Creazione : produrre dal nulla

Il Dio cristiano crea dal nulla, fa essere tutto dal nulla con un atto assolutamente libero, perché non c’è nulla che necessiti Dio a creare, in quanto lo fa per amore.

Anche il concetto di amore è differente, in risposta all’eros dei greci c’è l’agape.

Agape è comunicazione di perfezione, è un dono gratuito che dio Dio fa alle creature (fa essere qualcosa pur avendo tutto in se).

Il rapporto analogico-partecipativo:

Il rapporto tra Dio e le realtà create è un rapporto di tipo analogico o partecipativo.

N.B. Analogia = parziale identità e parziale distinzione.

Dio è l’essere stesso, l’essere puro e perfetto, mentre le creature non sono l’essere ma hanno l’essere, cioè lo ricevono da Dio per partecipazione.

Quel tanto di positività che le creature possiedono, è data Dio, che la possiede in modo assoluto.

Le creature portano in mondo imperfetto e relativo quella positività che Dio possiede in senso assoluto.

Dio è l’è l’essere perfetto eterno ed immutabile, mentre le creature sono imperfette finite e mutevoli.

Questo loro divenire non è più fonte di problema perché esso non è più originario in quanto dipende da Dio.

Il concetto di persona:

L’uomo è creato ad immagine e somiglianza di Dio e questo porta a una realtà nuova.  Nella filosofia cristiana l’uomo è concepito come persona (concetto di origine cristiana) che ha all’interno l’importante concetto di dignità.

La persona stava ad indicare la maschera che gli attori indossavano per far risuonare la voce a teatro.

A partire da questo significato persona prende un significato metaforico.

 

Come la maschera faceva risuonare la voce, nella persona risuona la presenza dell’assoluto (Dio).

L’uomo è l’espressione massima della creazione di Dio, infatti è creato a sua immagine e somiglianza, dunque porta dentro di se l’impronta dell’assoluto.

È di un livello superiore rispetto a qualsiasi realtà creata perché è dotato di intelligenza e volontà, che lo rendono capace di relazionarsi.

Nel concetto di persona sono particolarmente importanti questi due aspetti:

la persona come individuo unico ed irripetibile, questo vuol dire che non possono esistere due persone identiche: ogni persona rappresenta un mondo del tutto originale, ed è quell’irripetibile unione di anima e corpo che non trova nessun’altro individuo identico a se.

La persona non è una sostanza chiusa in se stessa ma capace di relazionarsi.

Anche Dio è persona, accoglie infatti al suo interno 3 persone divine che si definiscono nella relazione reciproca.

Proprio perché Dio è persona, infatti accoglie in sé tre persone divine (Padre, Figlio e Spirito Santo), l’uomo che partecipa alla perfezione divina diventa a sua volta persona. 

Il rapporto tra uomo e Dio è dunque un rapporto tra persone: tra la persona assoluta e quella relativa.

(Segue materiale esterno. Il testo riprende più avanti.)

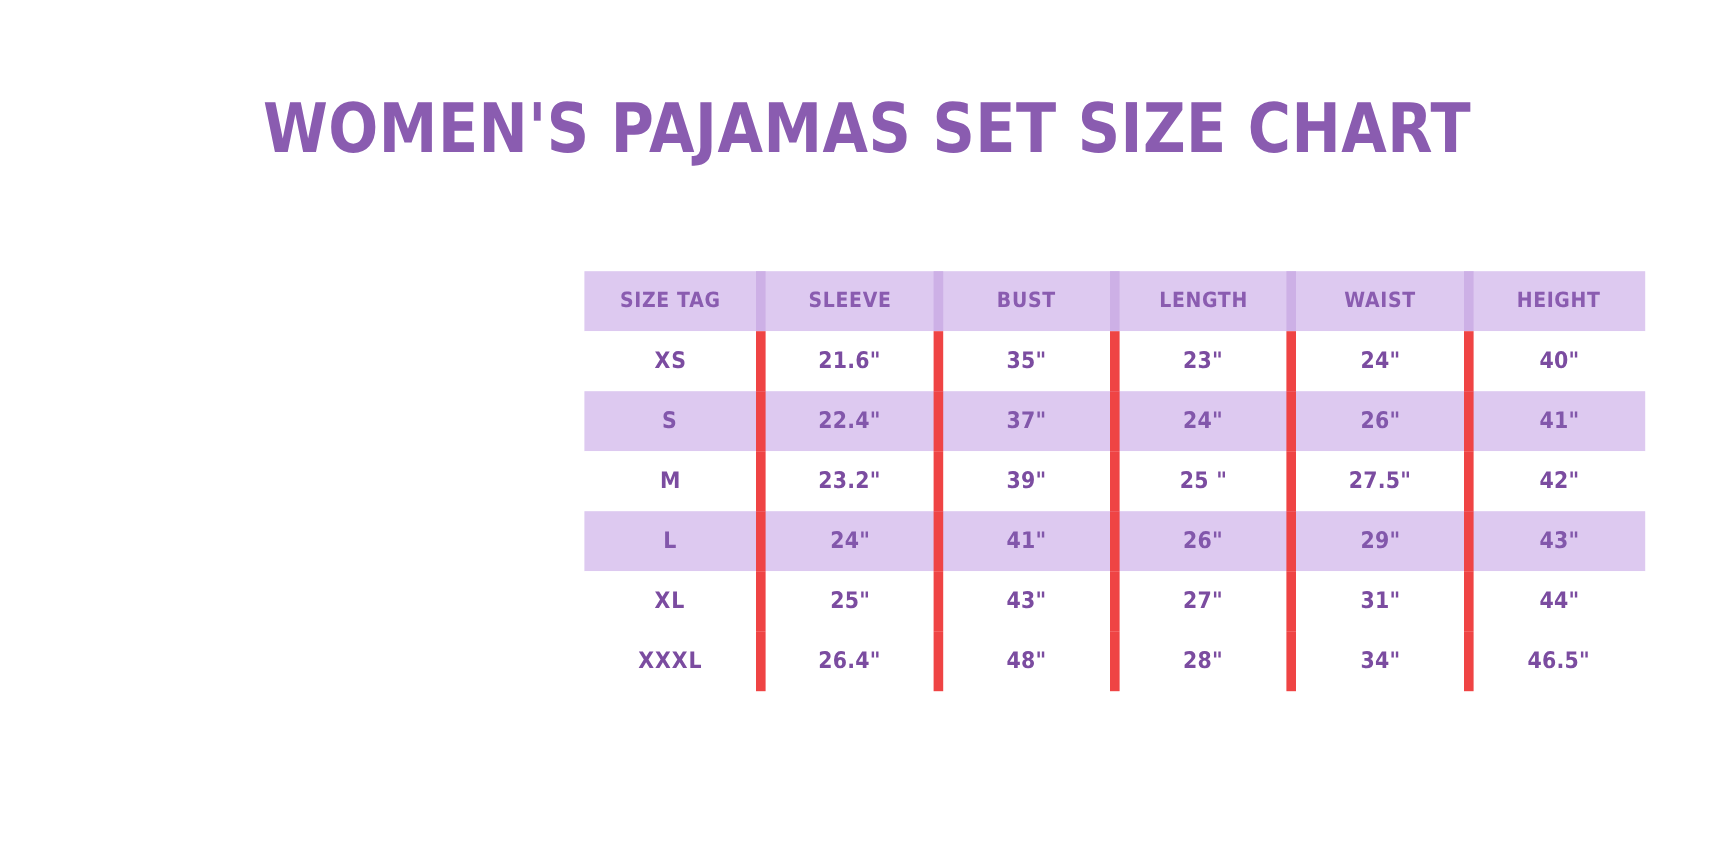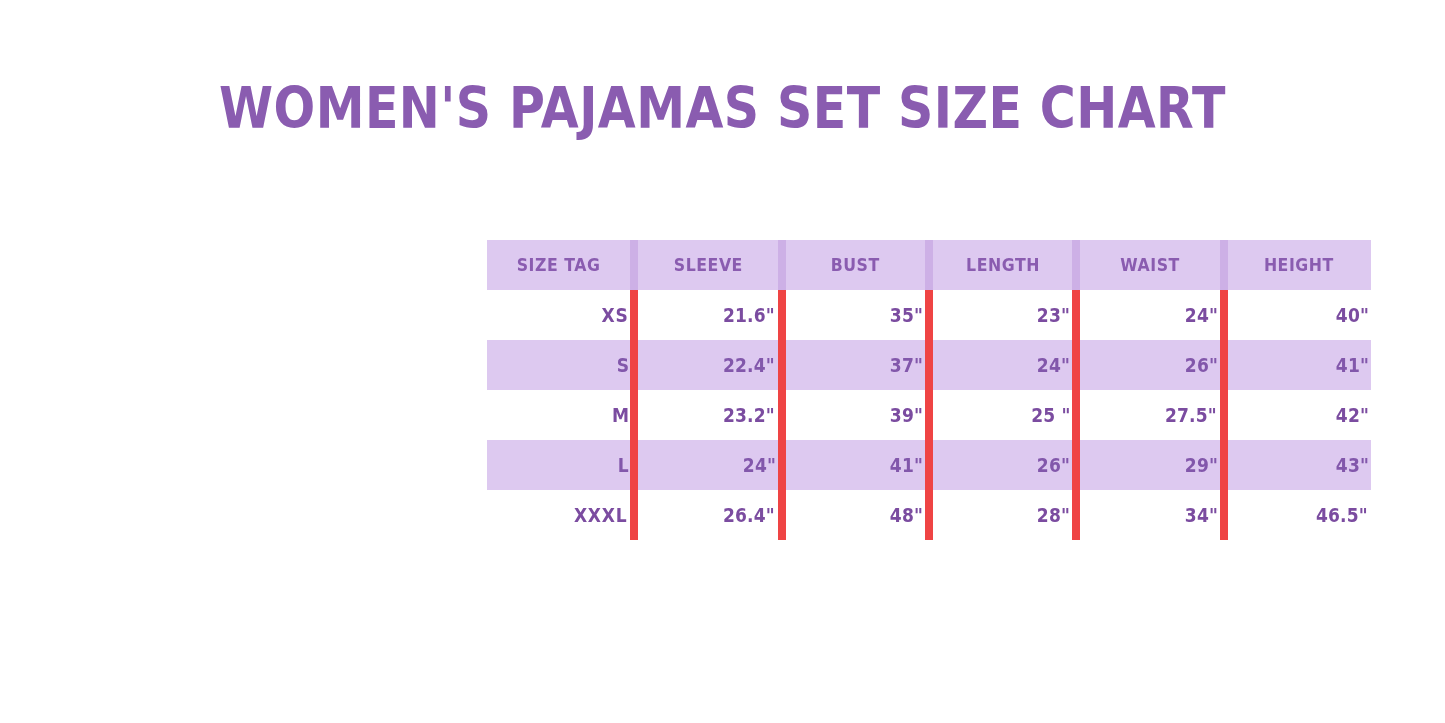--- a/index.html
+++ b/index.html
@@ -43,7 +43,7 @@
   .size-table-wrap {
     position: absolute;
     left: 487px;
-    top: 218px;
+    top: 204px;
     width: 884px;
   }
 

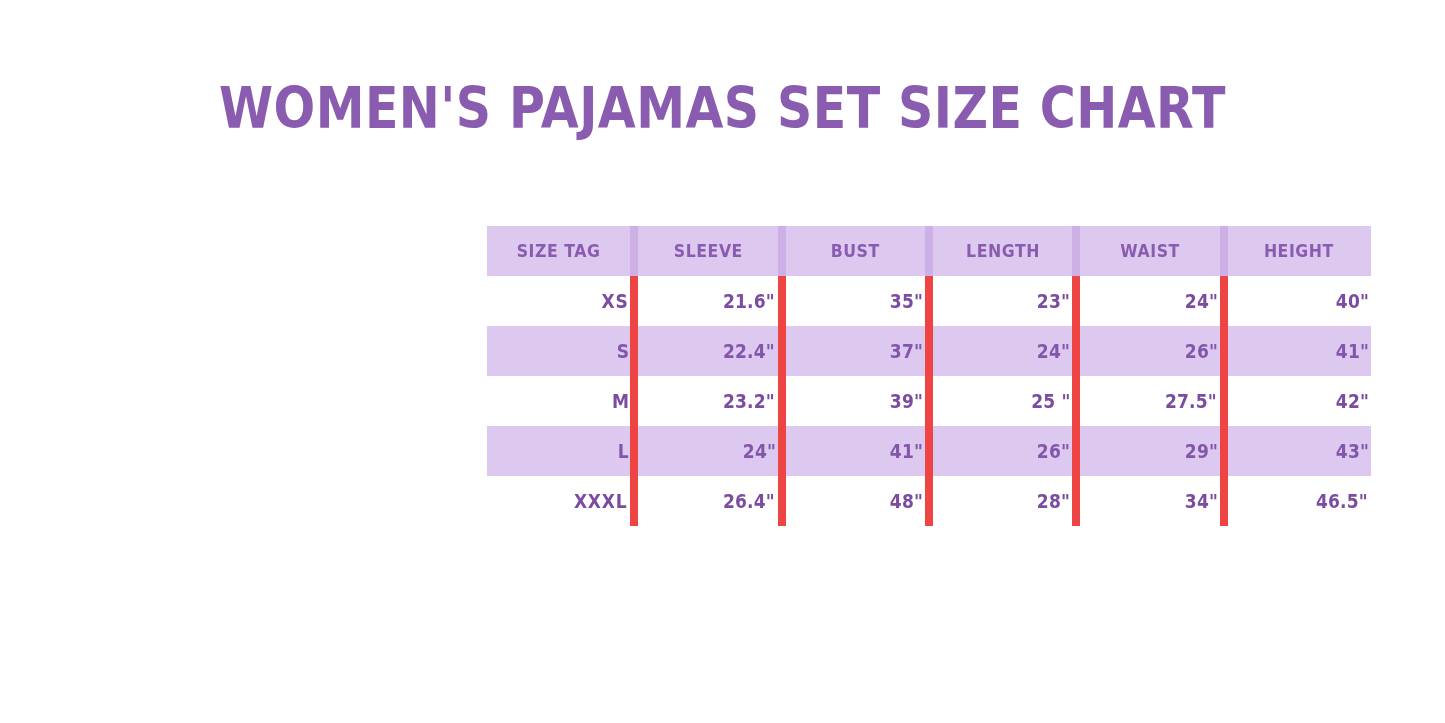--- a/index.html
+++ b/index.html
@@ -89,7 +89,6 @@
     color: #7b4ca0;
     font-size: 19px;
     letter-spacing: 0.2px;
-    text-align: right;
   }
 
   table.size-table tbody tr.shaded td {

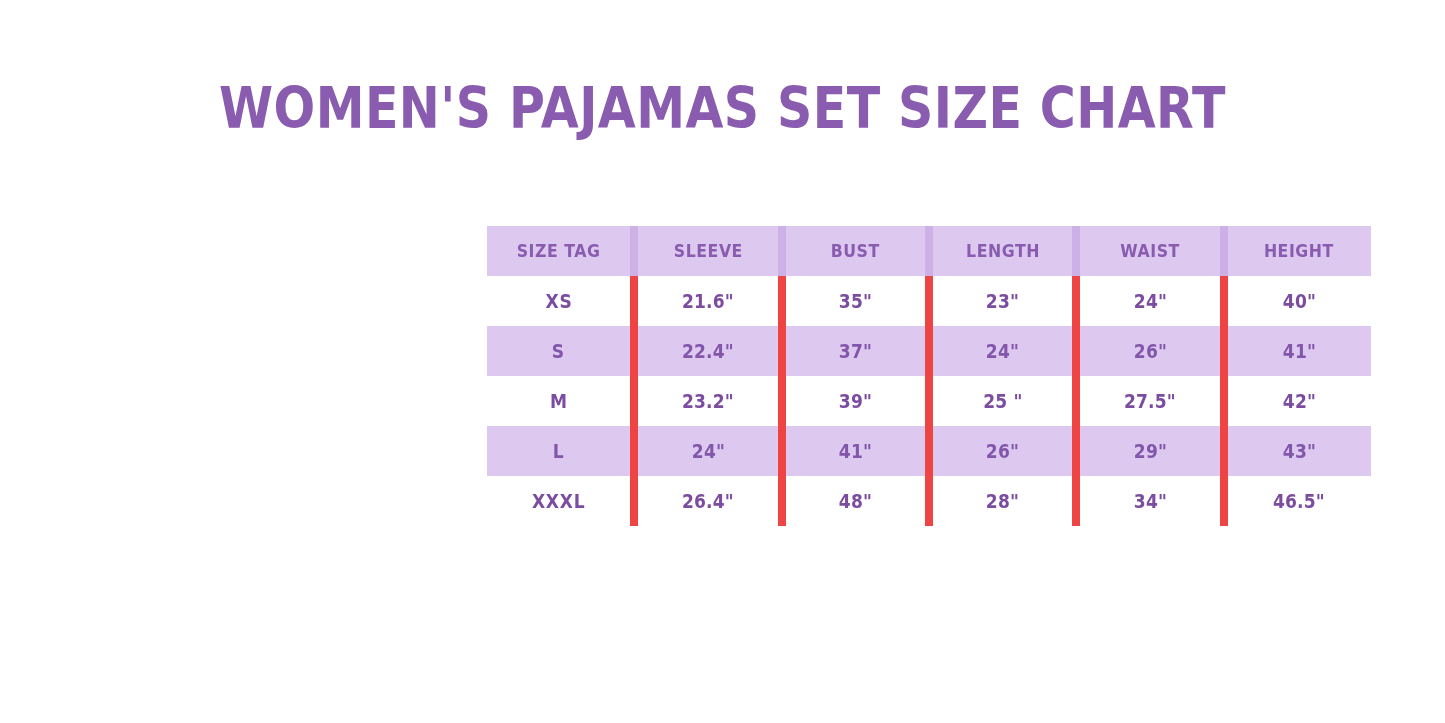--- a/index.html
+++ b/index.html
@@ -169,6 +169,14 @@
             <td><span class="cell-inner">43"</span></td>
           </tr>
           <tr>
+            <td class="size-tag"><span class="cell-inner">XL</span></td>
+            <td><span class="cell-inner">25"</span></td>
+            <td><span class="cell-inner">43"</span></td>
+            <td><span class="cell-inner">27"</span></td>
+            <td><span class="cell-inner">31"</span></td>
+            <td><span class="cell-inner">44"</span></td>
+          </tr>
+          <tr>
             <td class="size-tag"><span class="cell-inner">XXXL</span></td>
             <td><span class="cell-inner">26.4"</span></td>
             <td><span class="cell-inner">48"</span></td>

In particolare si definisce come una relazione interpersonale che chiama in causa intelligenza e volontà.

Il concetto di peccato originale:

Il fatto che la persona umana sia imperfetta, fragile, instabile ha nella filosofia cristiana un “nome ben preciso” che è il peccato originale, che segna in modo indelebile l’uomo alla sua nascita.

Un concetto simile lo abbiamo trovato nella metempsicosi platonica (derivato dalla cultura orfica), dove l’anima (il demone) cadeva in un corpo e da li cominciava la serie di reincarnazioni, tant’è che poi è necessaria la vita filosofica per purificarla.

In rapporto a ciò, il peccato originale è qualcosa di più specifico, è quella colpa che l’uomo commette nei confronti di Dio, e deriva dalla pretesa dell’uomo di porsi a livello dell’infinito, a livello di Dio.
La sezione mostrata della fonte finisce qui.